* Task input
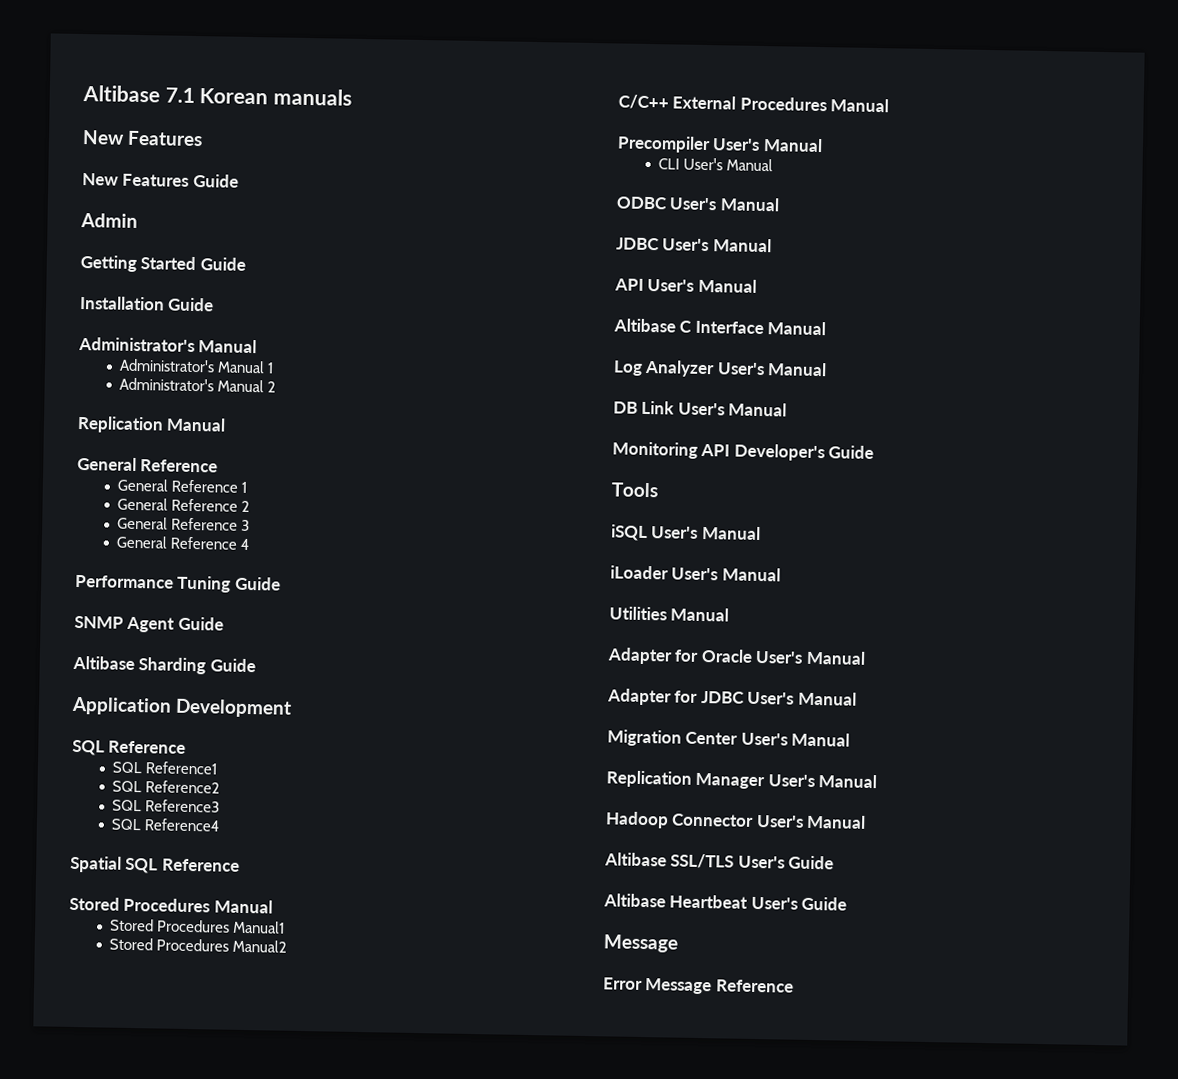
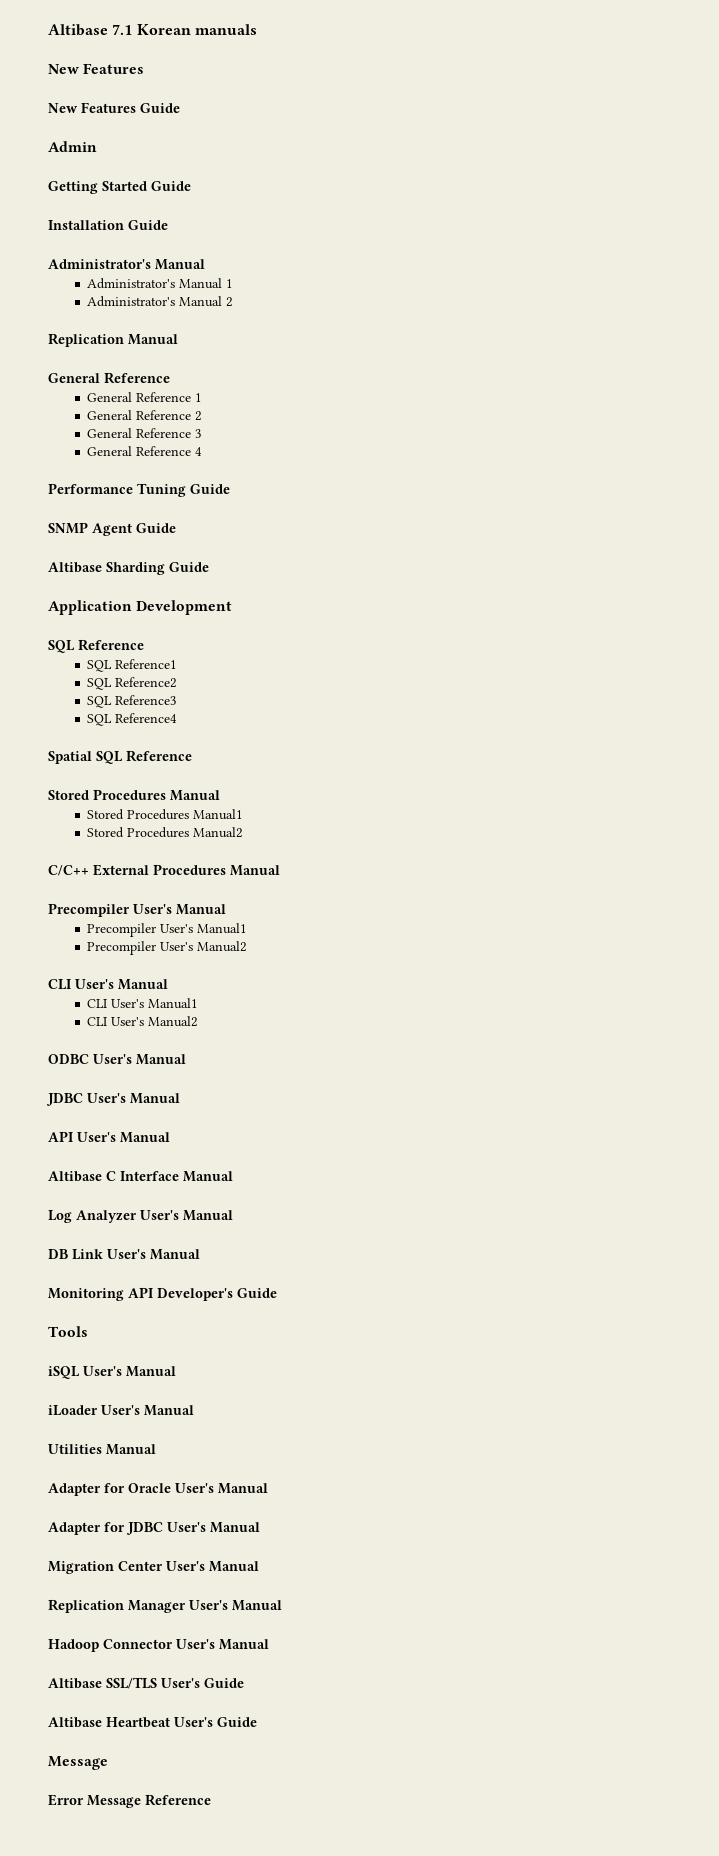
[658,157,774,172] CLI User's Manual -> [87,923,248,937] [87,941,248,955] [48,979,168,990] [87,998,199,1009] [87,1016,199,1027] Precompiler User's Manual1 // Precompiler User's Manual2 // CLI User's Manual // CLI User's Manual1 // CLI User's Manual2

* * *

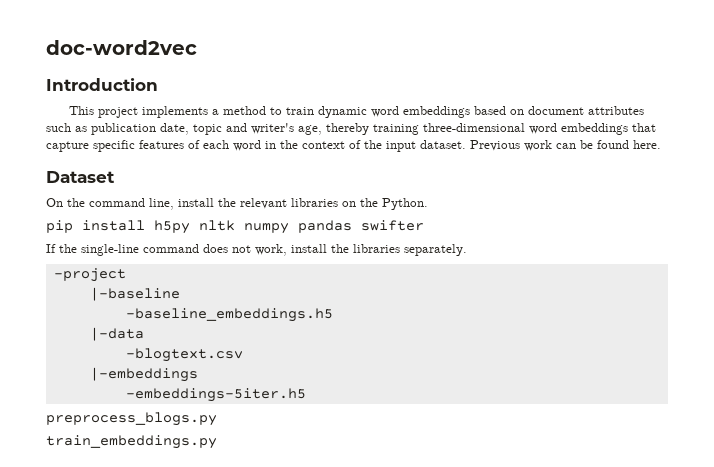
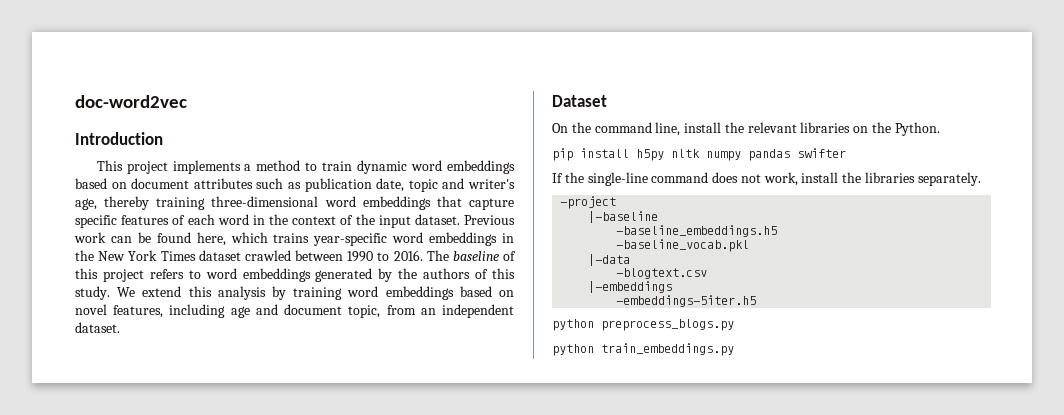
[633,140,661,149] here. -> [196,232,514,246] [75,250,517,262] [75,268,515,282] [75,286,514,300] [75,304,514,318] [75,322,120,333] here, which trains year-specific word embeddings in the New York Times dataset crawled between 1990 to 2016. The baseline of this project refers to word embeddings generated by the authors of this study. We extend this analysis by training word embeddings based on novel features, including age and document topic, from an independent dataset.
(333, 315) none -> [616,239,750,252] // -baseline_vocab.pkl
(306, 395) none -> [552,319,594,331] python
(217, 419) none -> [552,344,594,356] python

* Work instructions
The expected answer is an exact copy of the lines above, beginning at the line with "(333, 315) none" and ending at the line with "(217, 419) none -> [552,344,594,356] python", with both ends in.

* Solution below
(333, 315) none -> [616,239,750,252] // -baseline_vocab.pkl
(306, 395) none -> [552,319,594,331] python
(217, 419) none -> [552,344,594,356] python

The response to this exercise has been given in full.